Evergreen shrub, but sometimes growing to a medium-sized tree, with shallowly toothed rounded leaves and axillary white flowers. To 18m. [RHSD, Hortus].
Horticultural & Botanical History
‘The Loblolly Bay is a native of South Carolina, where it grows in wet swamps. Miller says, that it is with great difficulty preserved in England, and we believe it has not often flowered in the same perfection, as it did last Summer at Mr. Woodford’s, at Vauxhall, where the drawing was taken. It had been turned out of a pot the preceding Spring into a border of bog-earth in the conservatory, which was kept very moist. Flowers in August and September. The name of Gordonia was given it in honour of the late Mr. James Gordon, a very celebrated cultivator of rare plants at Mile-End, by Mr. Ellis, who settled the genus from a specimen which flowered at Benjamin Bewick’s, Esq. at Clapham, in the year 1769. It cannot be easily propagated except from seeds imported from America. In the Hortus Kewensis, this tree is placed in the class Polyandria; and both Professor Martyn and Swartz agree, that it rather belongs to this class than to that of Monadelphia, in which Willdenow has nevertheless retained it, and in our opinion very properly, as it is there in company with Stuartia and Camellia, with which, particularly the former, it appears to have a natural affinity.’ [BM t.668/1803].

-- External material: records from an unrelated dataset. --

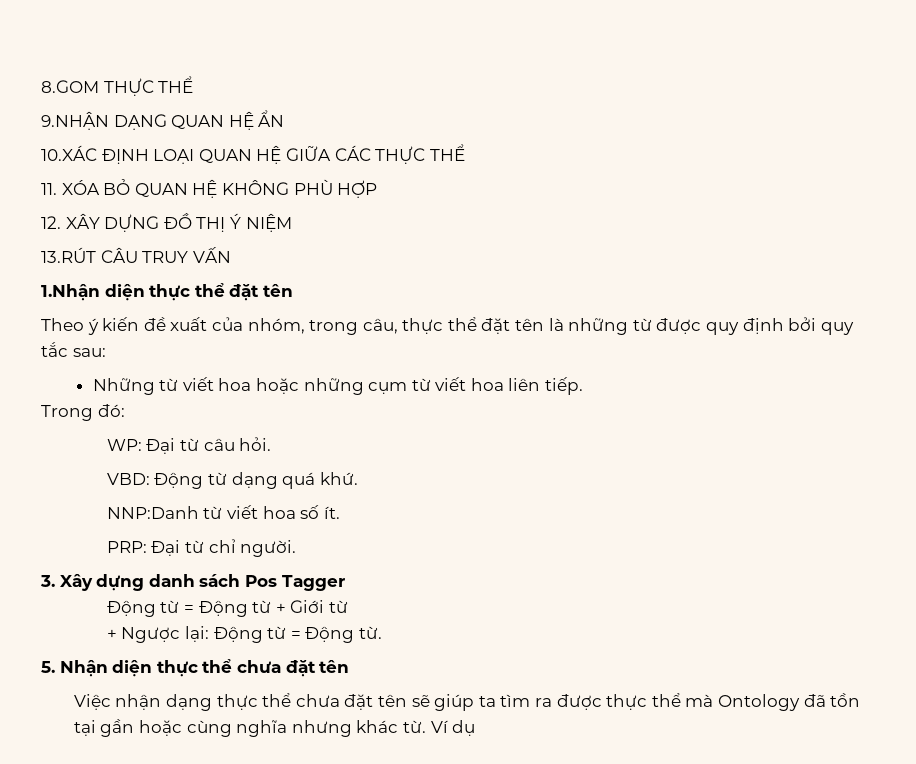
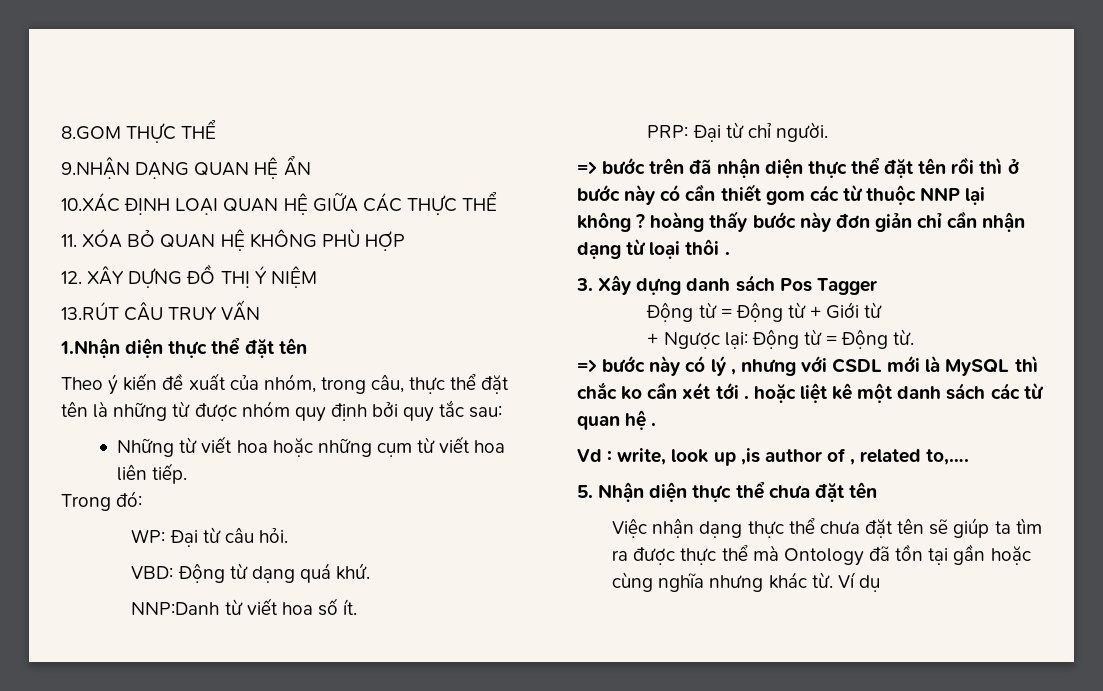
- Theo ý kiến đề xuất của nhóm, trong câu, thực thể đặt tên là những từ được quy định bởi quy tắc sau:
+ Theo ý kiến đề xuất của nhóm, trong câu, thực thể đặt tên là những từ được nhóm quy định bởi quy tắc sau:
+ => bước trên đã nhận diện thực thể đặt tên rồi thì ở bước này có cần thiết gom các từ thuộc NNP lại không ? hoàng thấy bước này đơn giản chỉ cần nhận dạng từ loại thôi .
+ => bước này có lý , nhưng với CSDL mới là MySQL thì chắc ko cần xét tới . hoặc liệt kê một danh sách các từ quan hệ .
+ Vd : write, look up ,is author of , related to,….

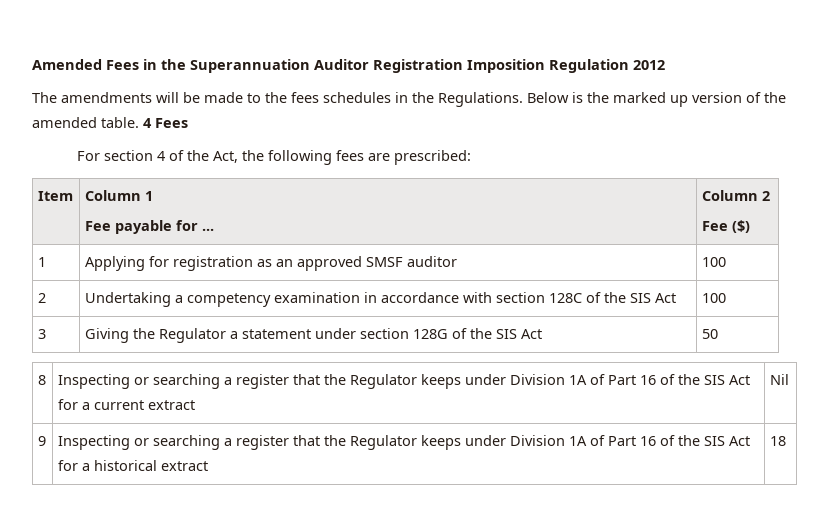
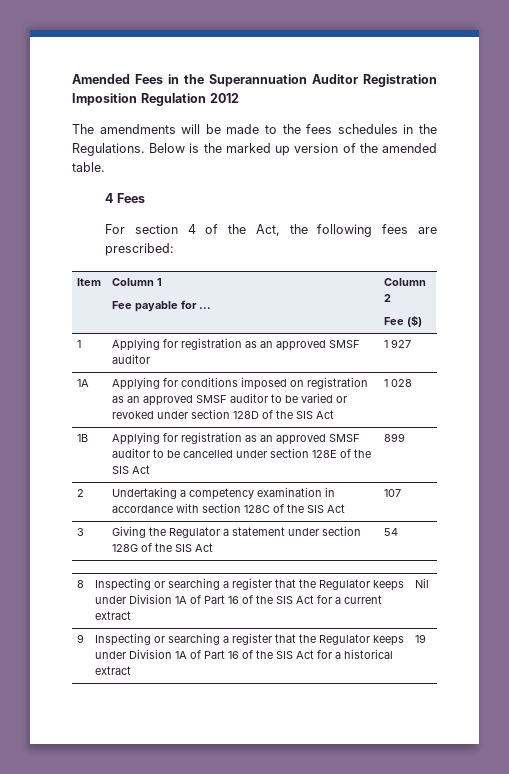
- Below is the marked up version of the amended table. 4 Fees
+ Below is the marked up version of the amended table.
+ 4 Fees
- 1 | Applying for registration as an approved SMSF auditor | 100
+ 1 | Applying for registration as an approved SMSF auditor | 1 927
+ 1A | Applying for conditions imposed on registration as an approved SMSF auditor to be varied or revoked under section 128D of the SIS Act | 1 028
+ 1B | Applying for registration as an approved SMSF auditor to be cancelled under section 128E of the SIS Act | 899
- 2 | Undertaking a competency examination in accordance with section 128C of the SIS Act | 100
+ 2 | Undertaking a competency examination in accordance with section 128C of the SIS Act | 107
- 3 | Giving the Regulator a statement under section 128G of the SIS Act | 50
+ 3 | Giving the Regulator a statement under section 128G of the SIS Act | 54
- 9 | Inspecting or searching a register that the Regulator keeps under Division 1A of Part 16 of the SIS Act for a historical extract | 18
+ 9 | Inspecting or searching a register that the Regulator keeps under Division 1A of Part 16 of the SIS Act for a historical extract | 19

‘Gordonia Lasianthus is confined to the region adjacent to the south Atlantic and Gulf coasts. The most northern point where it is found growing naturally is in the southern part of Virginia; thence it extends south to Cape Malabar and Cape Romano in Florida, and westward to the valley of the Mississippi River. It is most common in Georgia and east Florida, much less common in west Florida and Alabama, and rare towards the western limits of its range.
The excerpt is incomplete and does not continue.